I need the number of lines in the data that include "center"; reply with that number alone.

──────── INPUT DATA

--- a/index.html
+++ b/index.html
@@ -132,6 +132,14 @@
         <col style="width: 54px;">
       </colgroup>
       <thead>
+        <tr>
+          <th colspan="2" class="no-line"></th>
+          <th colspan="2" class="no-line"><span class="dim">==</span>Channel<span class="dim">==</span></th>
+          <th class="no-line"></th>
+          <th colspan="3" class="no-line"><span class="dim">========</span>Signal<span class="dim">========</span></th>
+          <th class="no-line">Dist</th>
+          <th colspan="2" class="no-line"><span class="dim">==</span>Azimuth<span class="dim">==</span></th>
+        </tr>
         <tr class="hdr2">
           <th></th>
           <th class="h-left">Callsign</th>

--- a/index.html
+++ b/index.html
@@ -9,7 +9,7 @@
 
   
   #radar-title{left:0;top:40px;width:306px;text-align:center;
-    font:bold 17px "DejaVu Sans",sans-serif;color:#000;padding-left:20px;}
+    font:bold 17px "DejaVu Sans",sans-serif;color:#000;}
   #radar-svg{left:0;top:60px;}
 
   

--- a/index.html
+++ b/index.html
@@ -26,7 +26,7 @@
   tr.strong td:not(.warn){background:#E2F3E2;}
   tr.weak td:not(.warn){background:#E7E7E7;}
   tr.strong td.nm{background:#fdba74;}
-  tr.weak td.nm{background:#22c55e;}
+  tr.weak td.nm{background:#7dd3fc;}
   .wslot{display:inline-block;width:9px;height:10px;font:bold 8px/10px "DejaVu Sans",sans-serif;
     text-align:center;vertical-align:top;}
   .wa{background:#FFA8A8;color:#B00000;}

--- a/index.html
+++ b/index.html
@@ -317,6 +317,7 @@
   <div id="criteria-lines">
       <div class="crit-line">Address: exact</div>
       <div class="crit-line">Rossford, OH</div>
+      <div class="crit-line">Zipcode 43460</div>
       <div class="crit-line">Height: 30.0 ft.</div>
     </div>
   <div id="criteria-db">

────────────────
──────── INPUT DATA

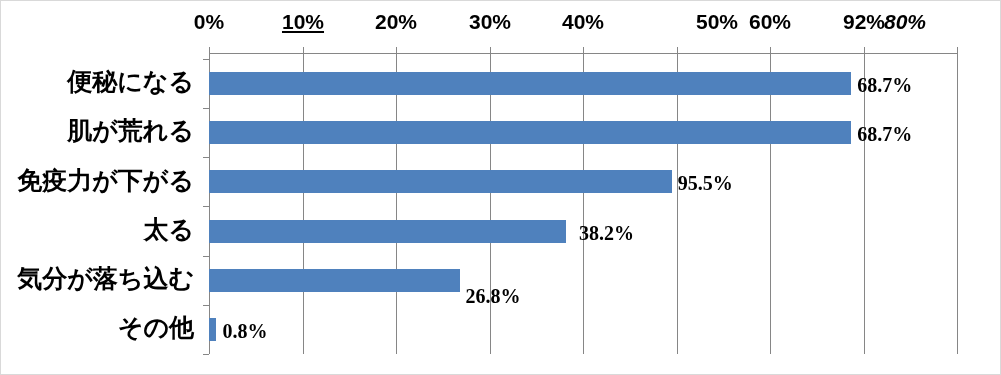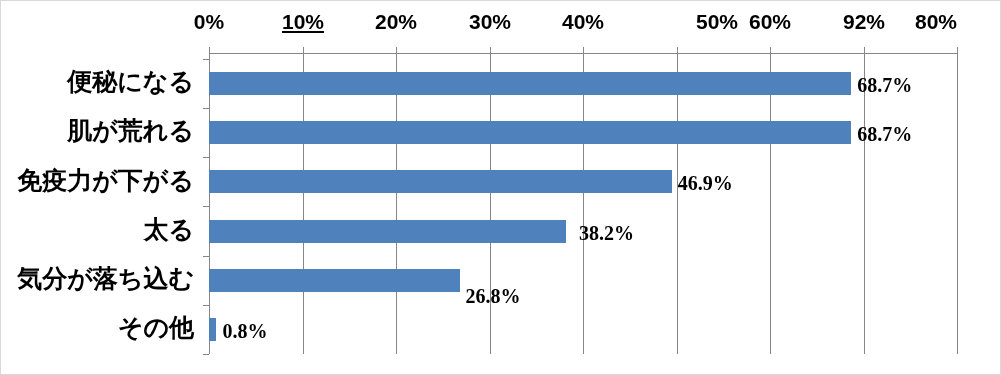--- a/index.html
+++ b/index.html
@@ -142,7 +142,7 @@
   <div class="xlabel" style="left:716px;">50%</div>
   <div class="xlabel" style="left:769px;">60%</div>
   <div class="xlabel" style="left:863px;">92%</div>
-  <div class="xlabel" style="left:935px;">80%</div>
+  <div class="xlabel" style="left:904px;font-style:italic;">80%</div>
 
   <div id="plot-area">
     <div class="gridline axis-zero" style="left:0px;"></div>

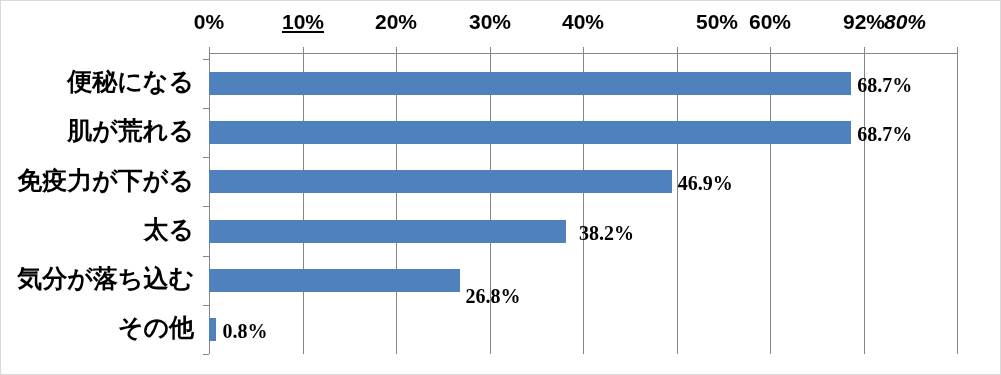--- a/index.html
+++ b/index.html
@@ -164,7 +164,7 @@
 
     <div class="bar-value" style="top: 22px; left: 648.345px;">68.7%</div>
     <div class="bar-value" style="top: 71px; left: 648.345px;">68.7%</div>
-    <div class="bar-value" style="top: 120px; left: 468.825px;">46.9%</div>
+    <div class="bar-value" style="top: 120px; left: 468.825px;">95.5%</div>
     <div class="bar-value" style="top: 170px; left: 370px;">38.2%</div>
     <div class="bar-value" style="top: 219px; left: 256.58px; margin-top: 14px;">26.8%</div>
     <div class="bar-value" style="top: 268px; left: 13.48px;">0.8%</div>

────────────────

### REPLY TO THE TASK
2